Data items
....

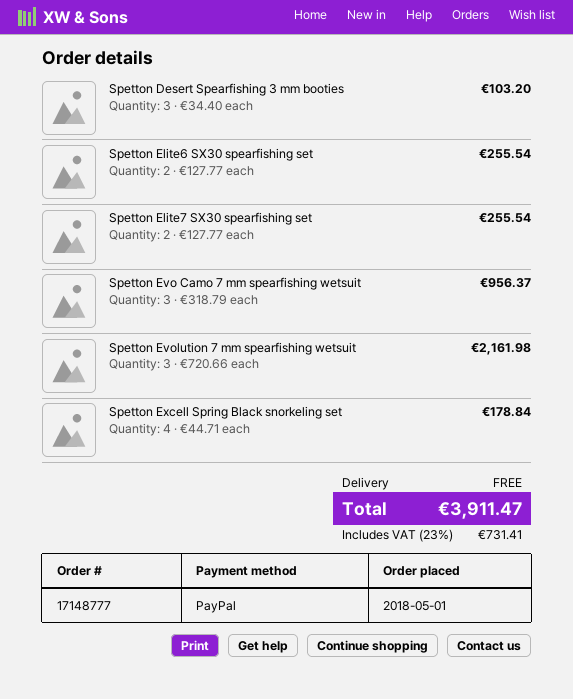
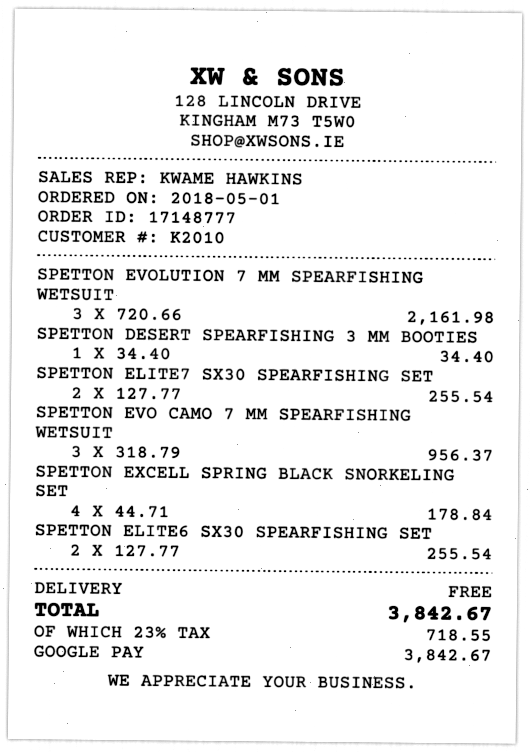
payment method: PayPal -> Google Pay
Spetton Desert Spearfishing 3 mm booties: 3 x 34.40 = 103.20 -> 1 x 34.40 = 34.40
tax: 23% = 731.41 -> 23% = 718.55
total: 3911.47 -> 3842.67

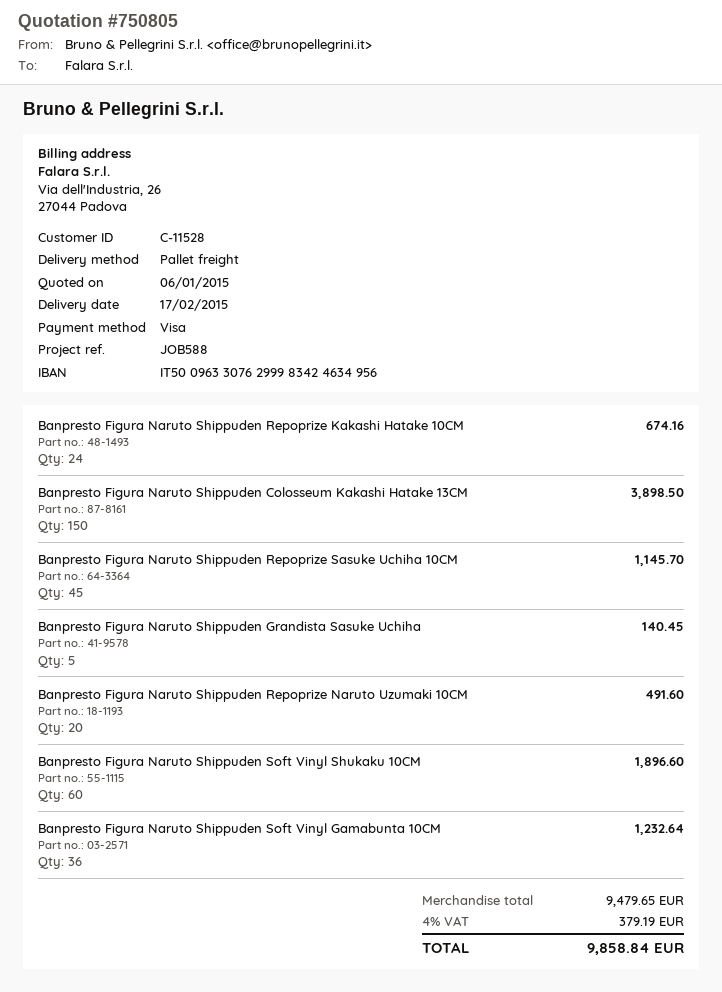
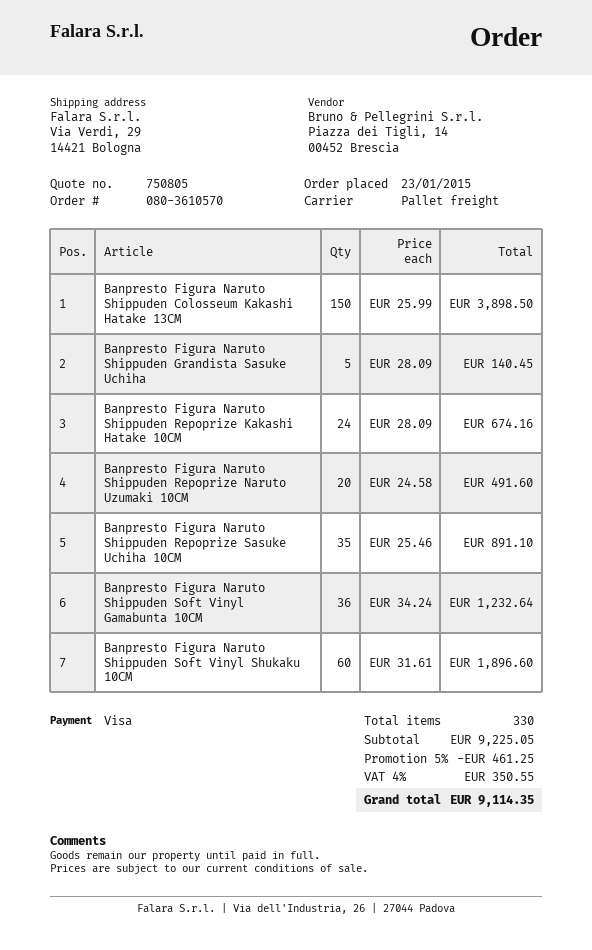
Banpresto Figura Naruto Shippuden Repoprize Sasuke Uchiha 10CM: 45 for 1145.70 -> 35 for 891.10
subtotal: 9479.65 -> 9225.05
discount: none -> 5% = 461.25
tax: 4% = 379.19 -> 4% = 350.55
total: 9858.84 -> 9114.35

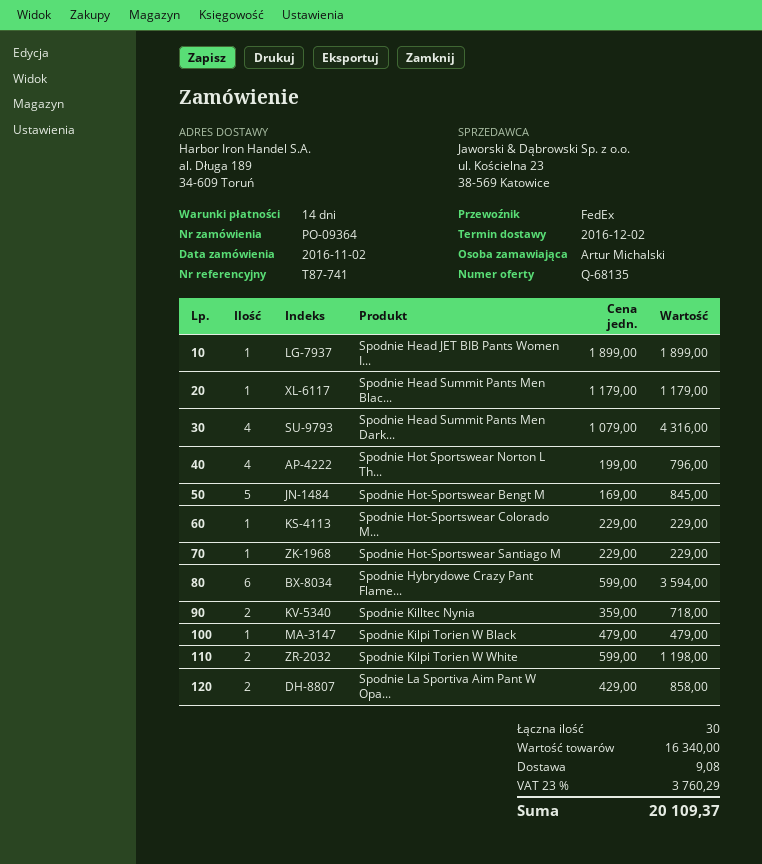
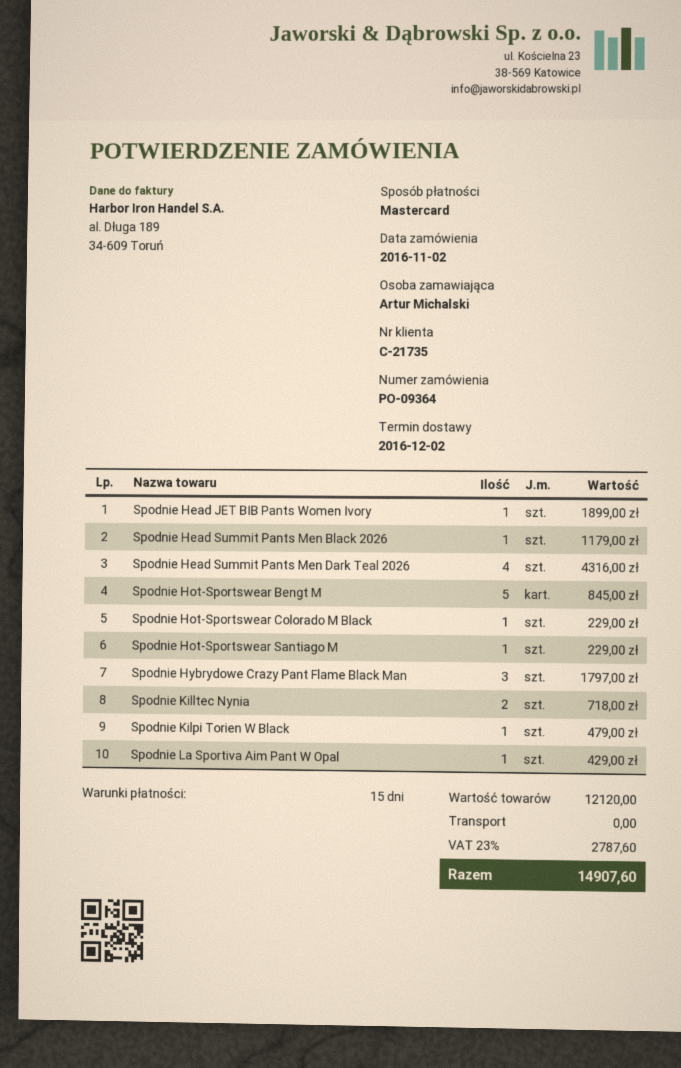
payment terms: 14 days -> 15 days
Spodnie Hot Sportswear Norton L Th...: 4 for 796.00 -> none
Spodnie Hybrydowe Crazy Pant Flame...: 6 for 3594.00 -> 3 for 1797.00
Spodnie Kilpi Torien W White: 2 for 1198.00 -> none
Spodnie La Sportiva Aim Pant W Opa...: 2 for 858.00 -> 1 for 429.00
subtotal: 16340.00 -> 12120.00
shipping: 9.08 -> 0.00
tax: 23% = 3760.29 -> 23% = 2787.60
total: 20109.37 -> 14907.60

....

• **Activity**
Exclude the pictures and reproduce every entry exactly.

• **Task response**
payment method: PayPal -> Google Pay
Spetton Desert Spearfishing 3 mm booties: 3 x 34.40 = 103.20 -> 1 x 34.40 = 34.40
tax: 23% = 731.41 -> 23% = 718.55
total: 3911.47 -> 3842.67

Banpresto Figura Naruto Shippuden Repoprize Sasuke Uchiha 10CM: 45 for 1145.70 -> 35 for 891.10
subtotal: 9479.65 -> 9225.05
discount: none -> 5% = 461.25
tax: 4% = 379.19 -> 4% = 350.55
total: 9858.84 -> 9114.35

payment terms: 14 days -> 15 days
Spodnie Hot Sportswear Norton L Th...: 4 for 796.00 -> none
Spodnie Hybrydowe Crazy Pant Flame...: 6 for 3594.00 -> 3 for 1797.00
Spodnie Kilpi Torien W White: 2 for 1198.00 -> none
Spodnie La Sportiva Aim Pant W Opa...: 2 for 858.00 -> 1 for 429.00
subtotal: 16340.00 -> 12120.00
shipping: 9.08 -> 0.00
tax: 23% = 3760.29 -> 23% = 2787.60
total: 20109.37 -> 14907.60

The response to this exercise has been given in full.